Assignment: In the records below, please retype word for word every line from the one containing "discount: 15.00 -> none" through the final one, both included, and nothing else.

----- Data for this task -----

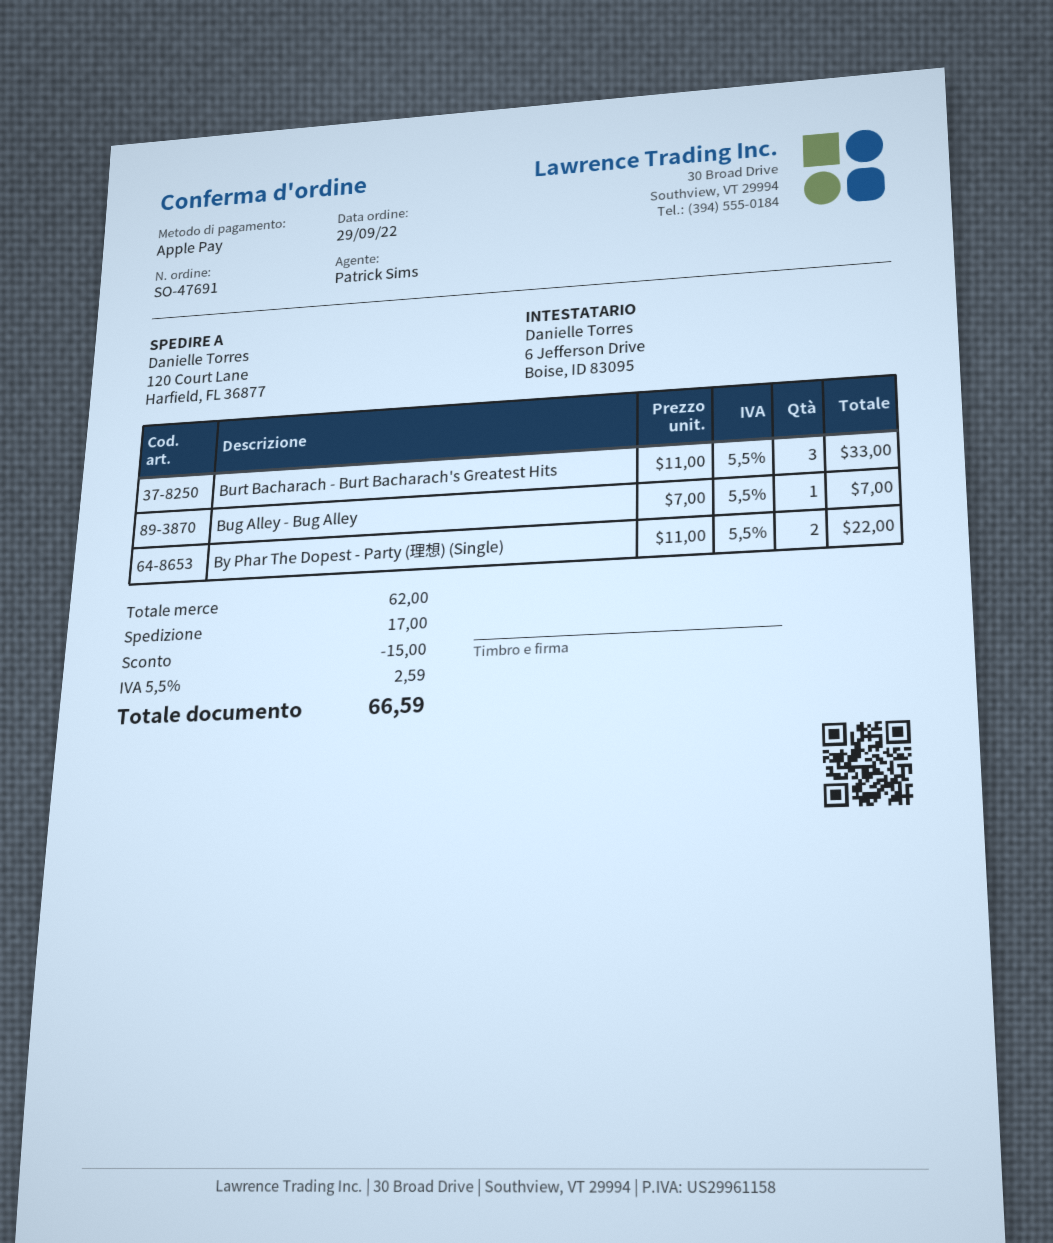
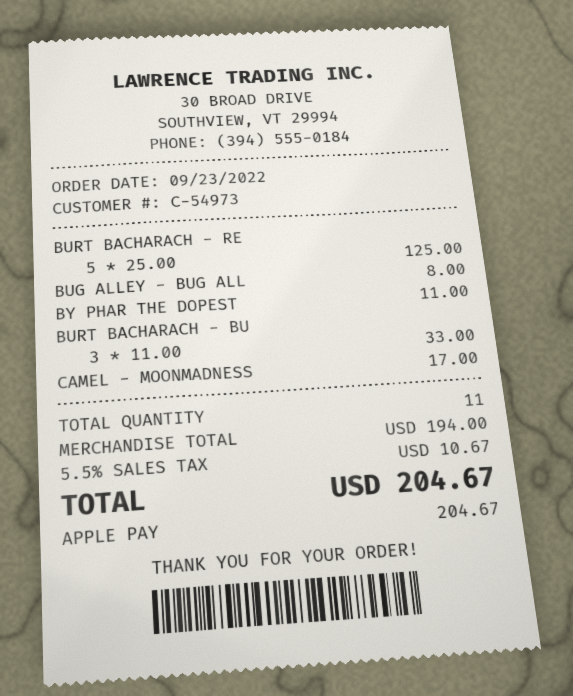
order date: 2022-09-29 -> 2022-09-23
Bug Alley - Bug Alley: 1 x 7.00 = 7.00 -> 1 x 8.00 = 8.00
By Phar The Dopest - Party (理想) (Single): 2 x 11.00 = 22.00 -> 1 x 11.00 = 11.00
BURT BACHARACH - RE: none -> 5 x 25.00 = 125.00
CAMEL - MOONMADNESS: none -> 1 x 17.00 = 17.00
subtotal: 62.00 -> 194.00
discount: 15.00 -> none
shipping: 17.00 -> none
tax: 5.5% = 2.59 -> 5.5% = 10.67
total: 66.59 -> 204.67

-----

Result for this task:
discount: 15.00 -> none
shipping: 17.00 -> none
tax: 5.5% = 2.59 -> 5.5% = 10.67
total: 66.59 -> 204.67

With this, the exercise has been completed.